Vesigenurtacel-L is an allogeneic cell-based therapeutic cancer vaccine that was selected based on its expression of a range of tumor antigens (surviving, LAGE-1, MAGE-A3, MAGE-A11, PRAME and others) that are known to be expressed amongst a high proportion of primary bladder tumors. The parental cell line was transfected with an engineered secretable heat shock protein, gp96-Ig, which functions dually as an antigen delivery vehicle and adjuvant. Importantly, our immune systems evolved to screen for extracellular gp96 as a defense mechanism against intracellular pathogens, and this mechanism of immune activation preferentially stimulates activation of CD8+ cytotoxic T cells through the antigen cross-presentation pathway. Thus, combination therapy with Vesigenurtacel-L is proposed to activate patient CD8+ T cell responses against a variety of bladder tumor antigens, which may provide additional benefit in combination with a local inflammatory therapy such as BCG to prevent recurrence and eliminate minimal residual disease following initial surgery.

Methods

This is a Phase I/II study of 84 patients with non-muscle invasive bladder cancer who have undergone TURBT, are candidates for BCG treatment, are judged to be at an increased risk for recurrence, and are either BCG naïve or have completed previous BCG treatment >12 months prior to the most recent TURBT. Nine patients will be treated in the Phase I portion with monotherapy Vesigenurtacel-L (106 cells per dose, 12 weekly doses followed by 3 monthly doses) after induction BCG. In the Phase II portion, 75 patients will be randomized 1:1:1 to one of two doses of Vesigenurtacel-L (either 106 or 107 cells/dose) or placebo in combination with 6 weeks of induction BCG, followed by 6 weeks of monotherapy Vesigenurtacel-L in the induction Phase.
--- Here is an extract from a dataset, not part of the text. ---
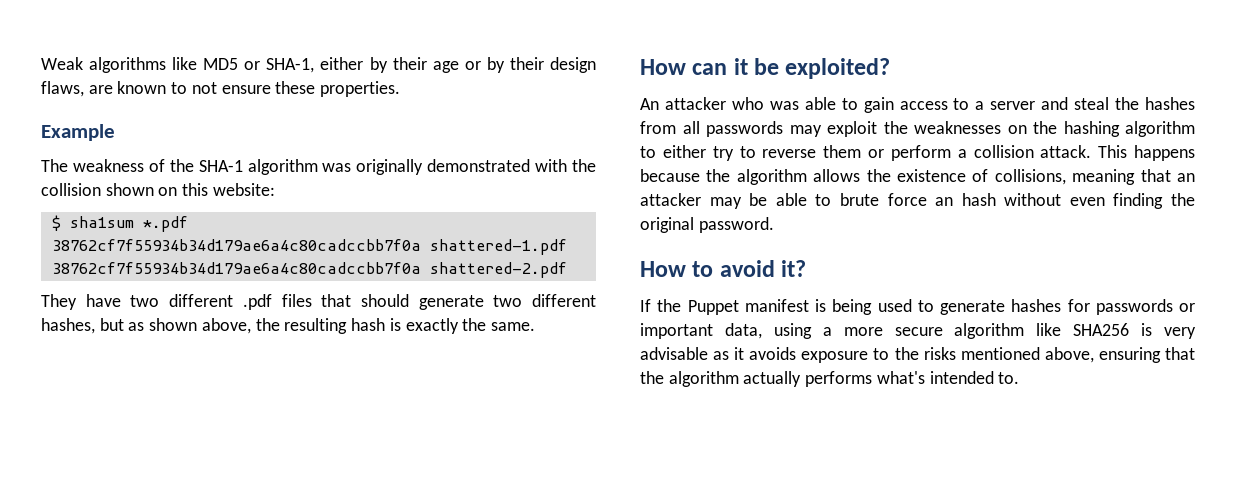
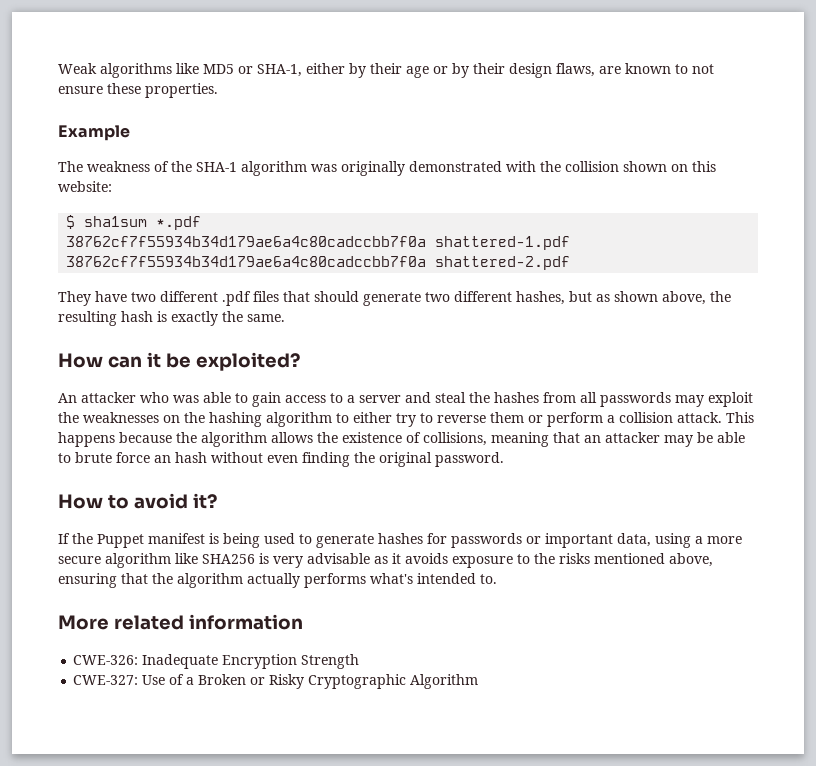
(1020, 378) none -> [58,614,303,630] [73,654,360,669] [73,674,479,689] // More related information // CWE-326: Inadequate Encryption Strength // CWE-327: Use of a Broken or Risky Cryptographic Algorithm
Maintenance treatment in combination with BCG will continue in patients without evidence of disease for 3 courses of 3-weekly treatments at the following time points relative to the initial TURBT: 3 months, 6 months, and 12 months. The primary endpoint in Phase I is safety; the Phase II primary endpoint is 1-year recurrence-free survival. Secondary efficacy evaluations include determination of recurrence and progression at various time points, analyses of immunologic response in peripheral blood, and antigen expression analysis in tissue. Clinical trial information: NCT02010203.